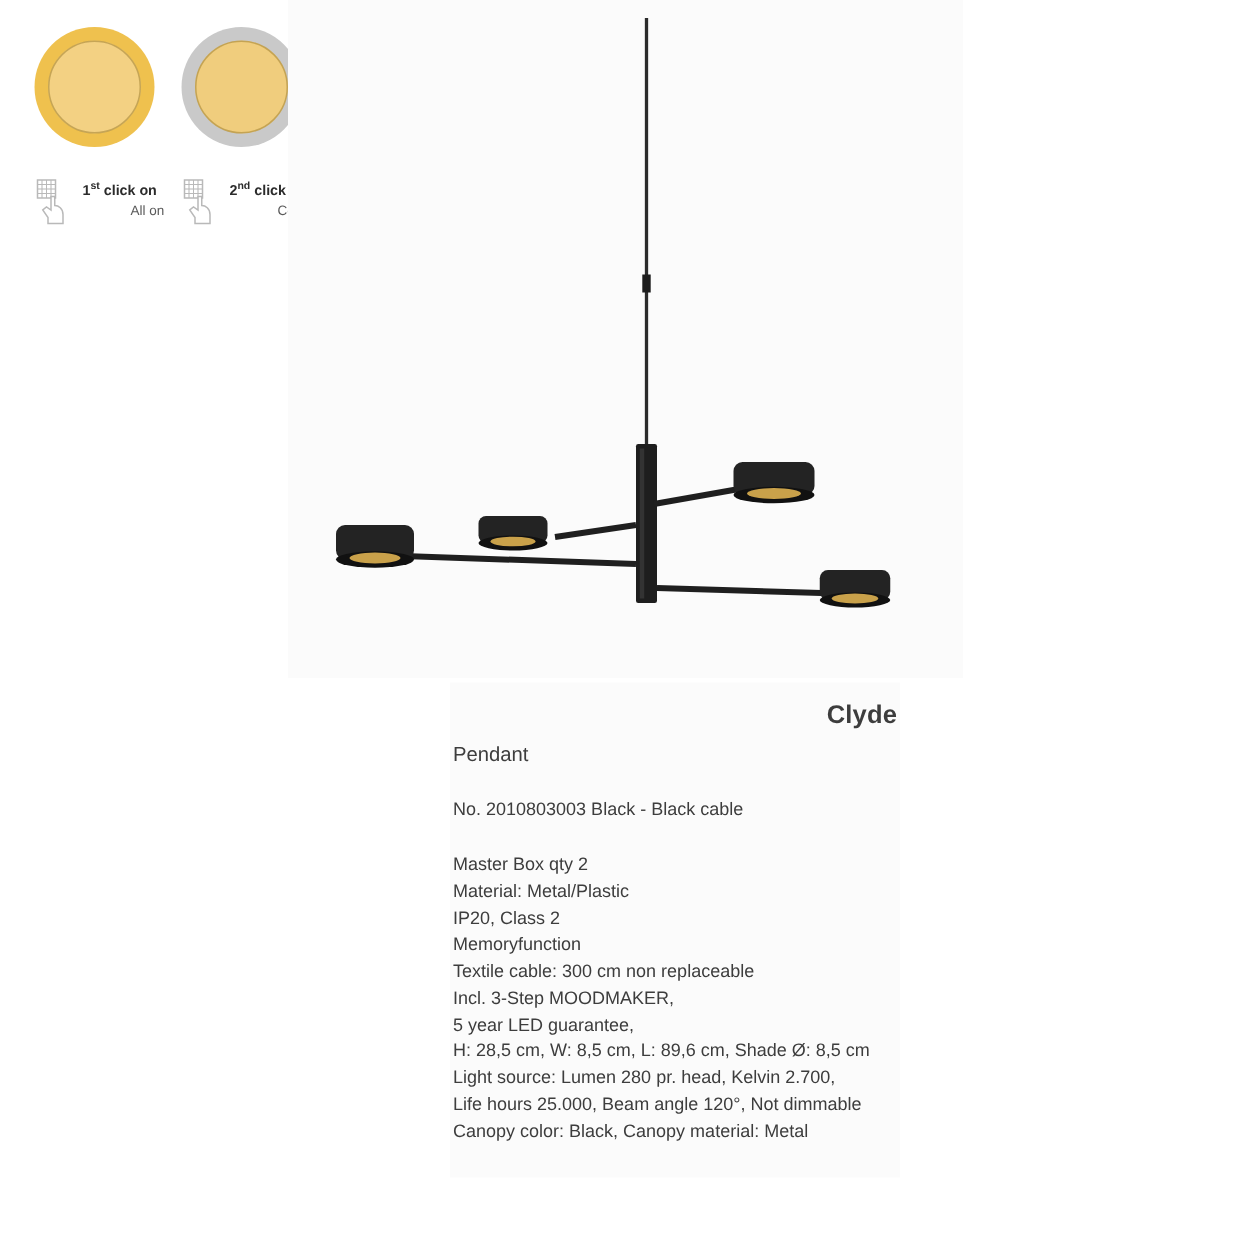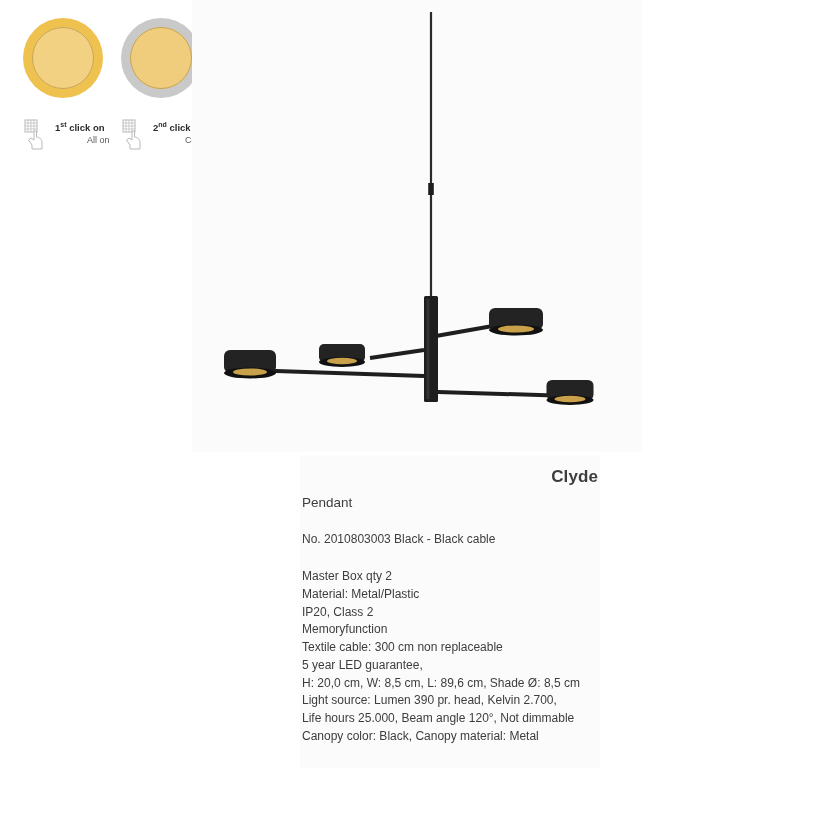"Incl. 3-Step MOODMAKER," div { html: none -> <div>Incl. 3-Step MOODMAKER,</div> }
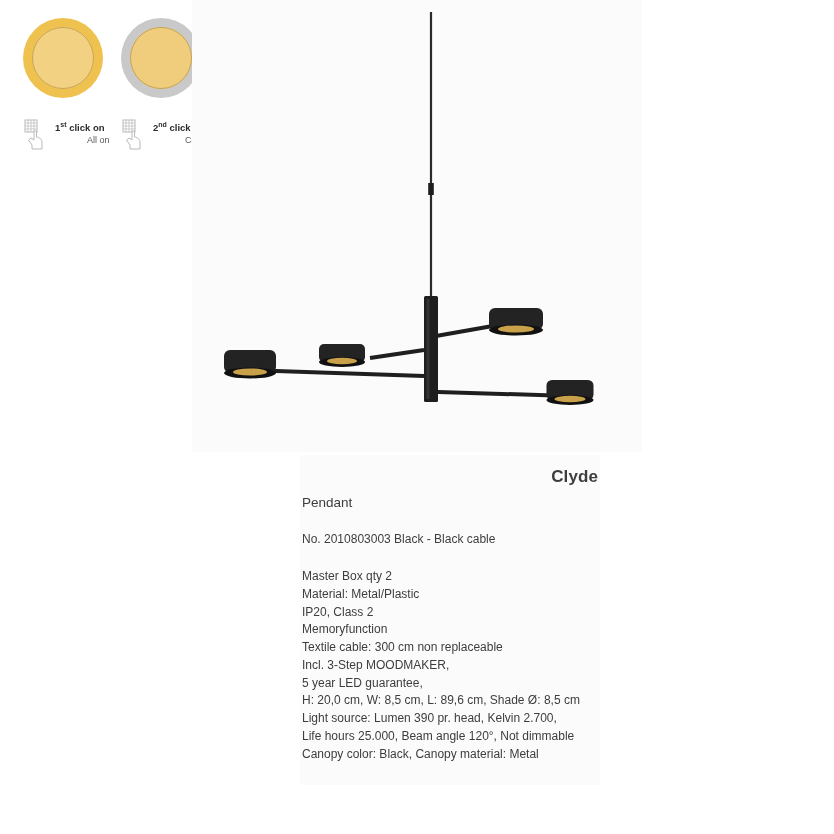"H: 20,0 cm, W: 8,5" div { text: 20,0 -> 28,5 }
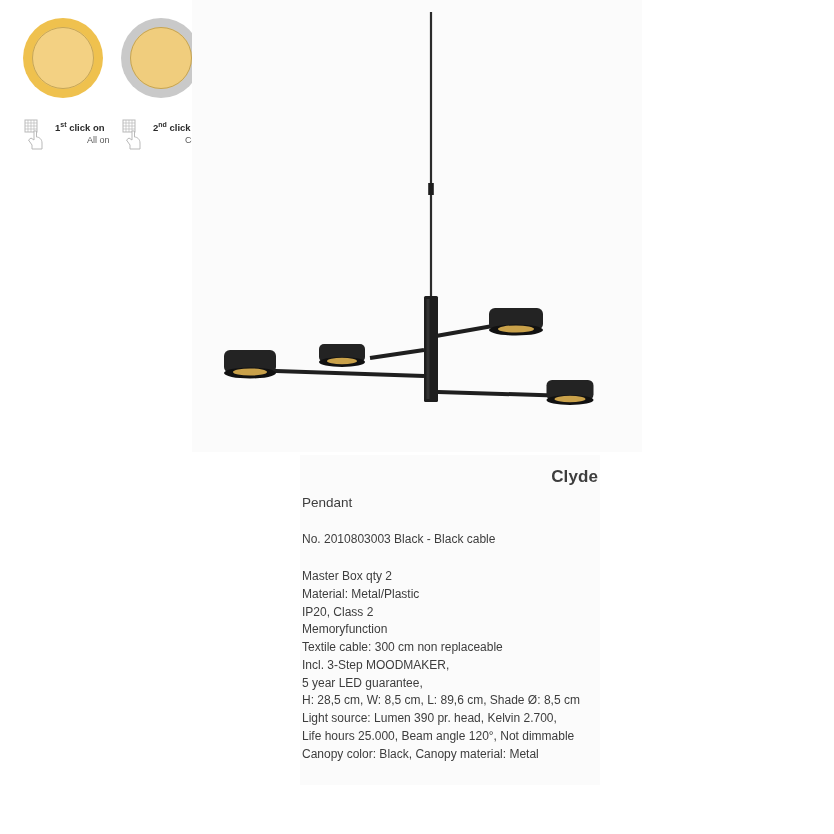"Light source: Lumen 390 pr." div { text: 390 -> 280 }
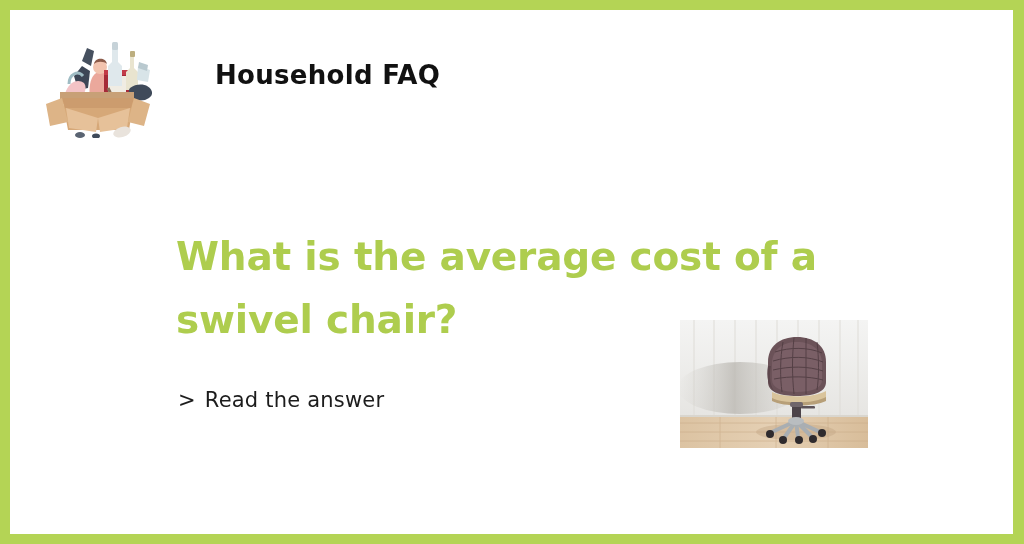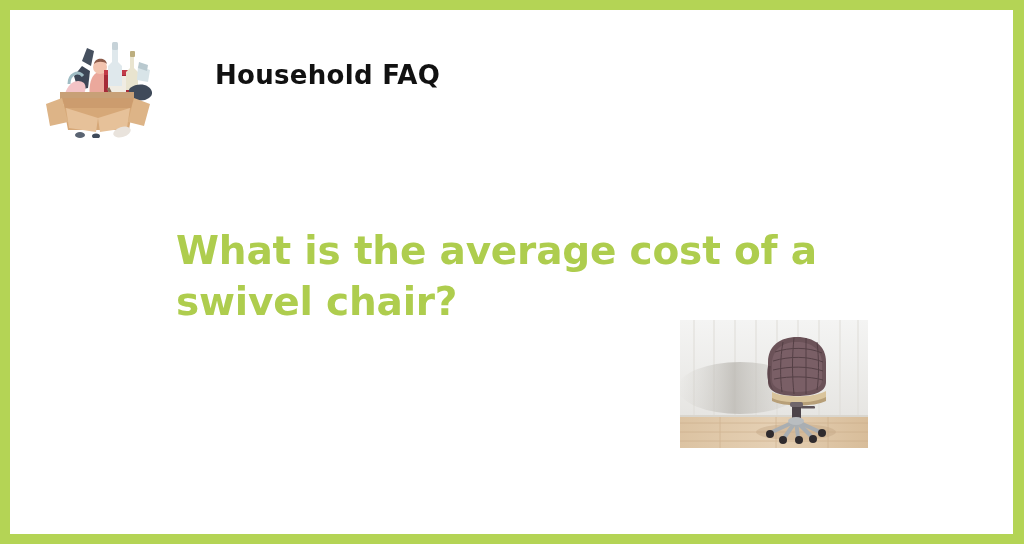"What is the average cost" .headline { line-height: 51px -> 63px }
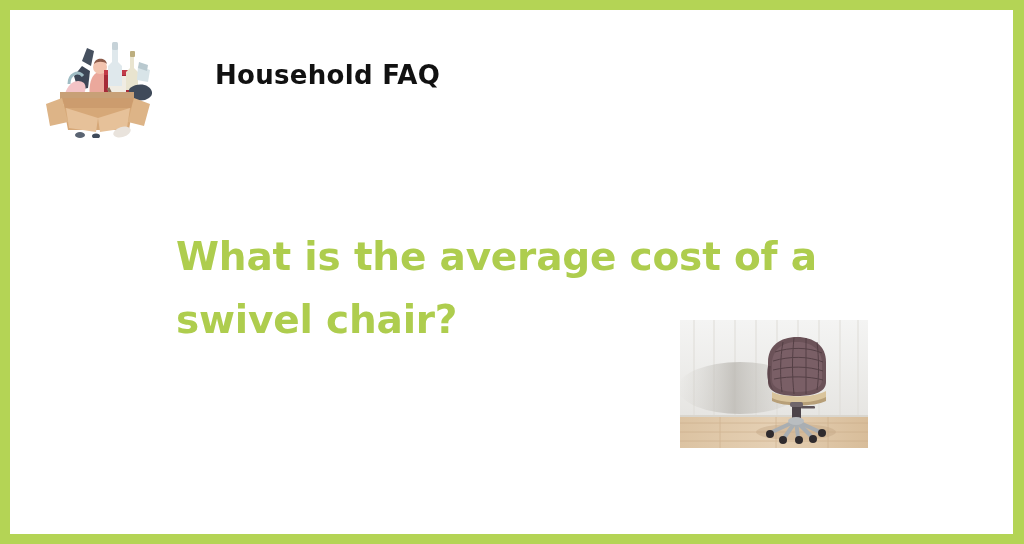"> Read the answer" div.read-link { html: none -> <div> <span>&gt;</span><span>Read the answer</span> </div> }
────────
Action item
Every line from the top of the entries through the line that holds "is the average" is to be quoted exactly, please, and nothing else; omit the pictures.

Finished exercise
"Incl. 3-Step MOODMAKER," div { html: none -> <div>Incl. 3-Step MOODMAKER,</div> }
"H: 20,0 cm, W: 8,5" div { text: 20,0 -> 28,5 }
"Light source: Lumen 390 pr." div { text: 390 -> 280 }
"What is the average cost" .headline { line-height: 51px -> 63px }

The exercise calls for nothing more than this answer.